Image comparison data
# # # # #
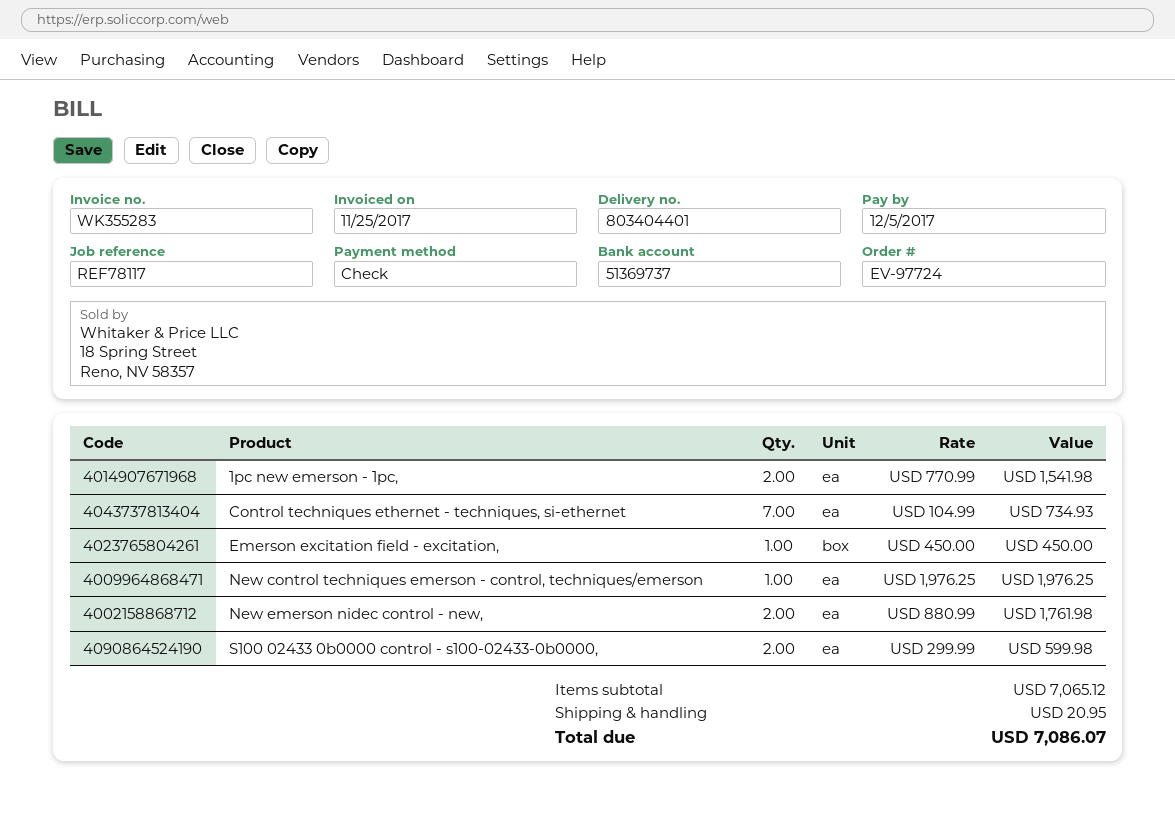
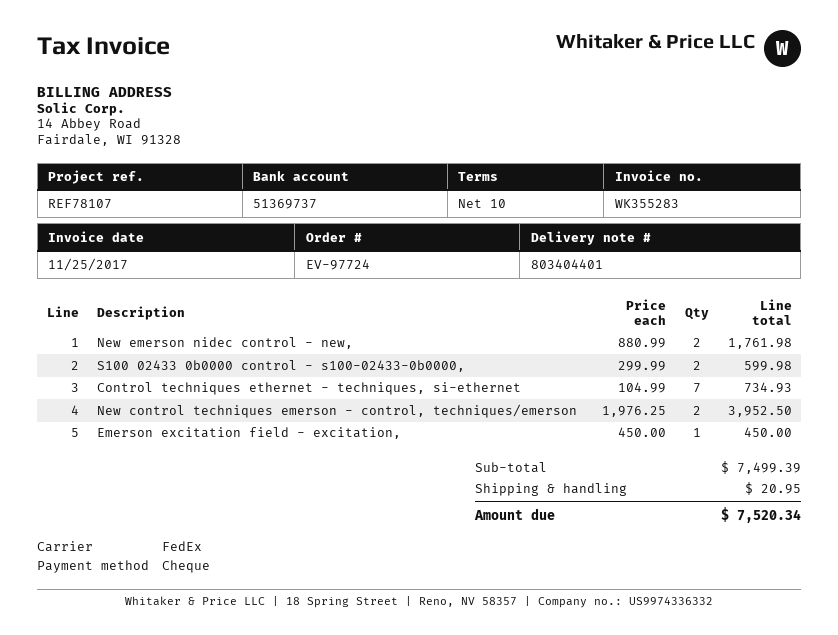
reference: REF78117 -> REF78107
1pc new emerson - 1pc,: 2 x 770.99 = 1541.98 -> none
New control techniques emerson - control, techniques/emerson: 1 x 1976.25 = 1976.25 -> 2 x 1976.25 = 3952.50
subtotal: 7065.12 -> 7499.39
total: 7086.07 -> 7520.34

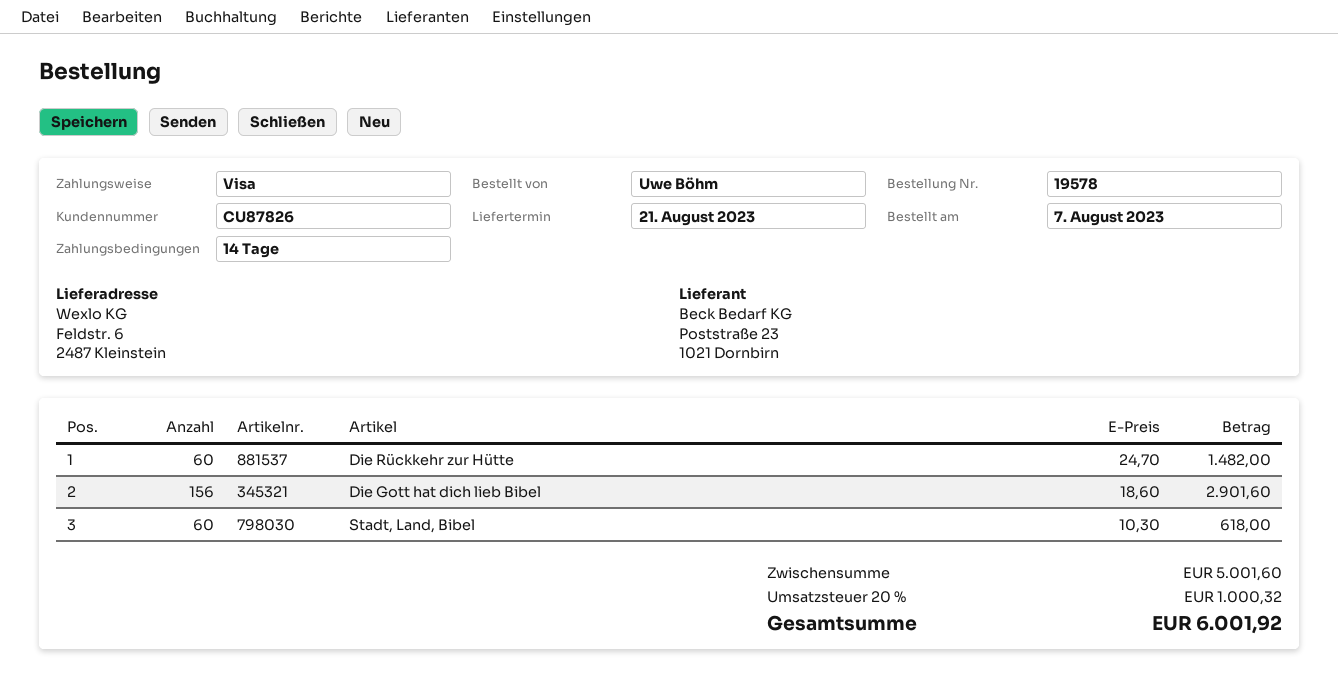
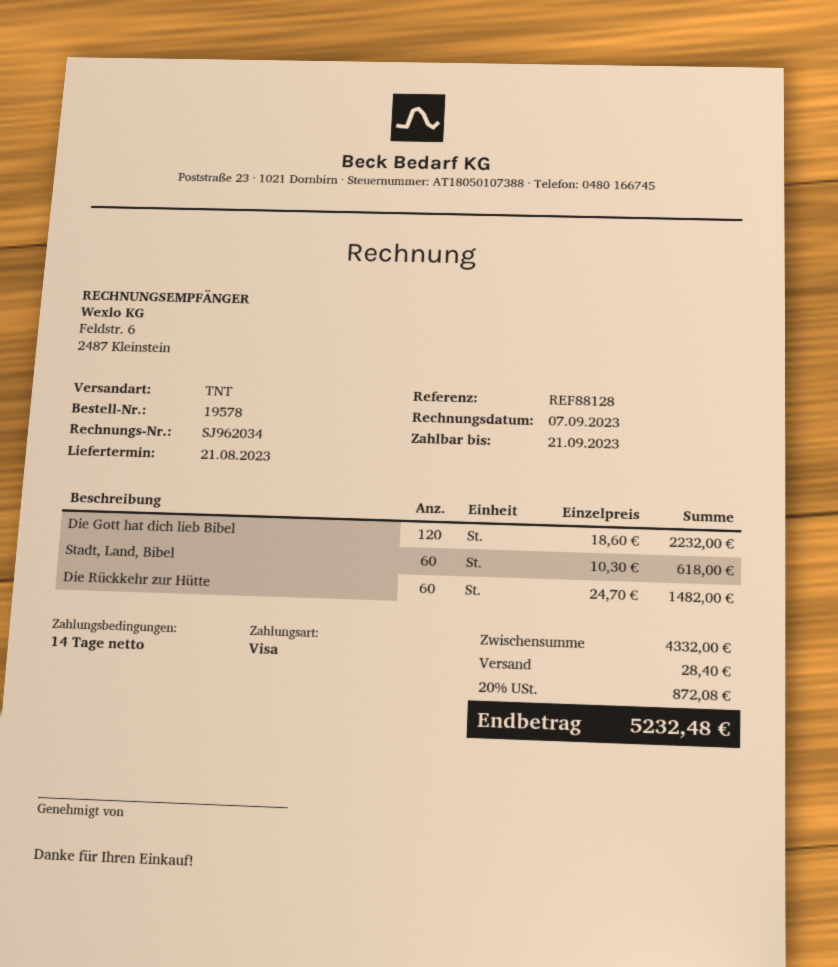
Die Gott hat dich lieb Bibel: 156 x 18.60 = 2901.60 -> 120 x 18.60 = 2232.00
subtotal: 5001.60 -> 4332.00
shipping: none -> 28.40
tax: 20% = 1000.32 -> 20% = 872.08
total: 6001.92 -> 5232.48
# # # # #
Instructions to follow: The data above are to be repeated word for word, with any pictures left out.

Exercise solution:
reference: REF78117 -> REF78107
1pc new emerson - 1pc,: 2 x 770.99 = 1541.98 -> none
New control techniques emerson - control, techniques/emerson: 1 x 1976.25 = 1976.25 -> 2 x 1976.25 = 3952.50
subtotal: 7065.12 -> 7499.39
total: 7086.07 -> 7520.34

Die Gott hat dich lieb Bibel: 156 x 18.60 = 2901.60 -> 120 x 18.60 = 2232.00
subtotal: 5001.60 -> 4332.00
shipping: none -> 28.40
tax: 20% = 1000.32 -> 20% = 872.08
total: 6001.92 -> 5232.48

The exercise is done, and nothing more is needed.